─── Material for the task

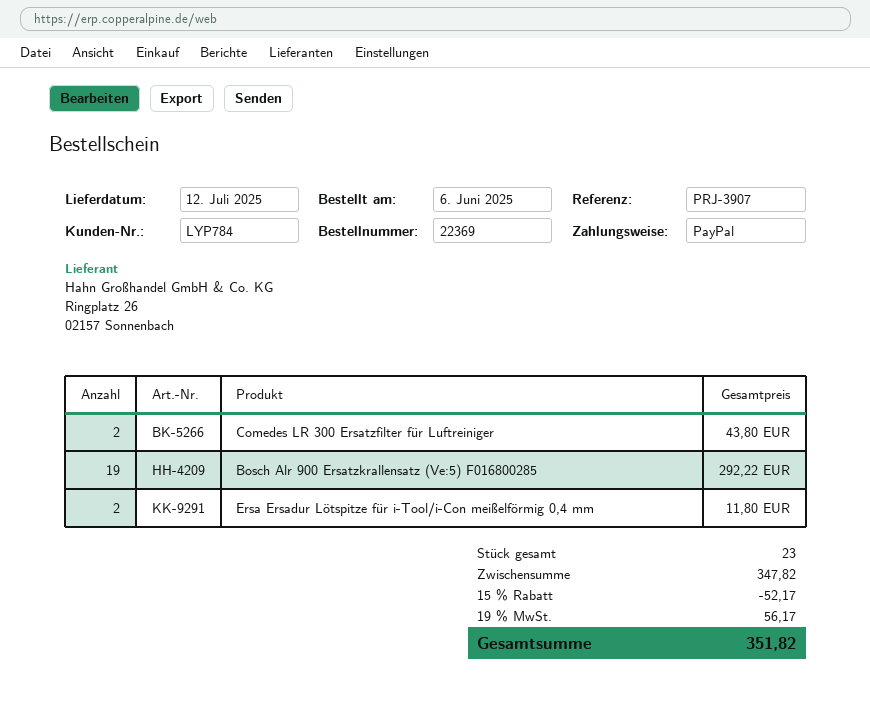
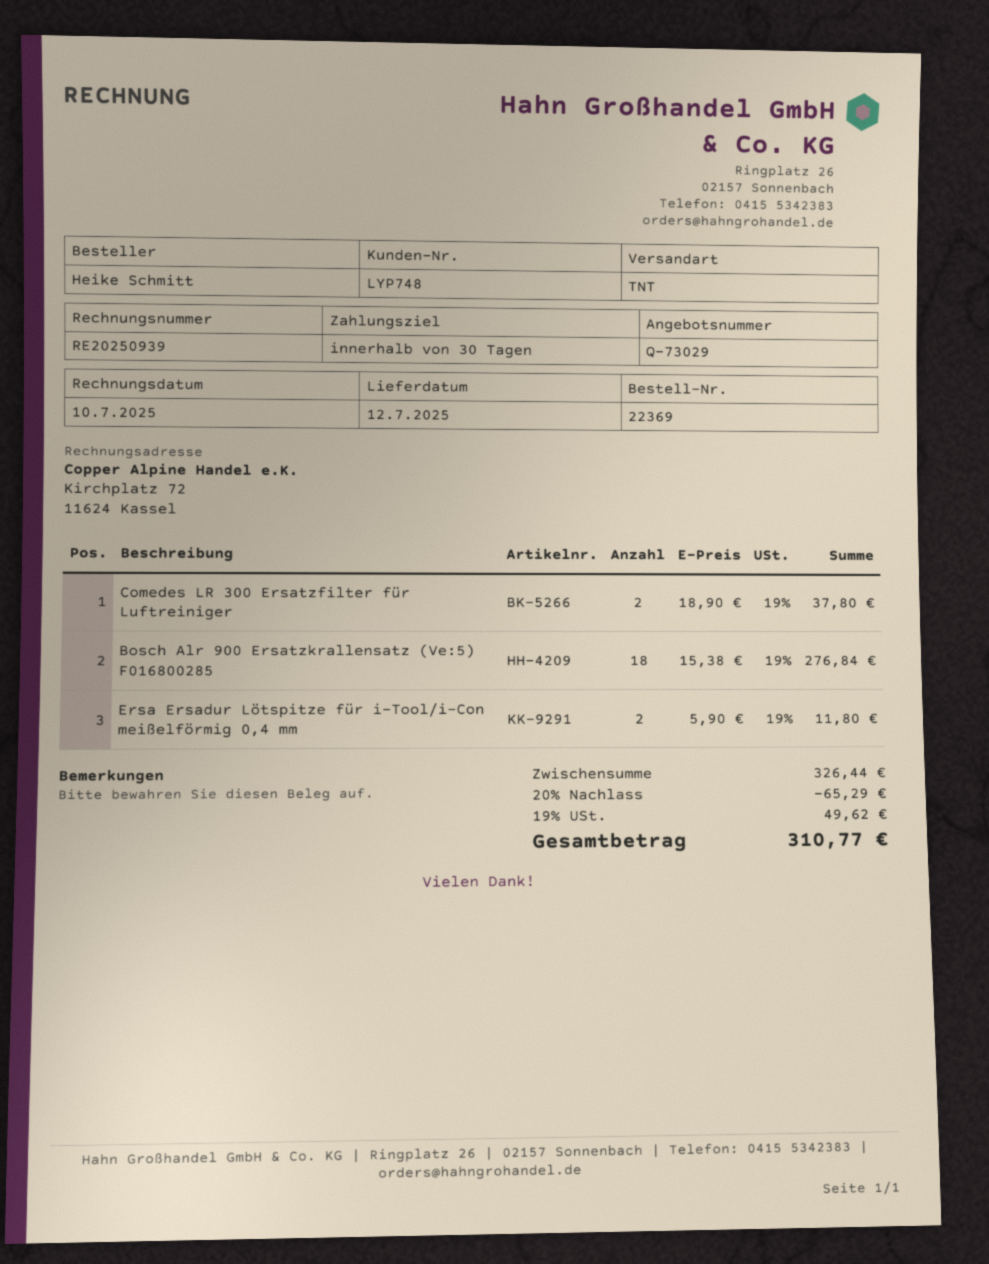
customer number: LYP784 -> LYP748
Comedes LR 300 Ersatzfilter für Luftreiniger: 2 for 43.80 -> 2 for 37.80
Bosch Alr 900 Ersatzkrallensatz (Ve:5) F016800285: 19 for 292.22 -> 18 for 276.84
subtotal: 347.82 -> 326.44
discount: 15% = 52.17 -> 20% = 65.29
tax: 19% = 56.17 -> 19% = 49.62
total: 351.82 -> 310.77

──────

_Assignment:_ Repeat exactly the lines of the records from the one containing "Bosch Alr 900" to the last, and include no line outside that stretch.

_Response to the task:_
Bosch Alr 900 Ersatzkrallensatz (Ve:5) F016800285: 19 for 292.22 -> 18 for 276.84
subtotal: 347.82 -> 326.44
discount: 15% = 52.17 -> 20% = 65.29
tax: 19% = 56.17 -> 19% = 49.62
total: 351.82 -> 310.77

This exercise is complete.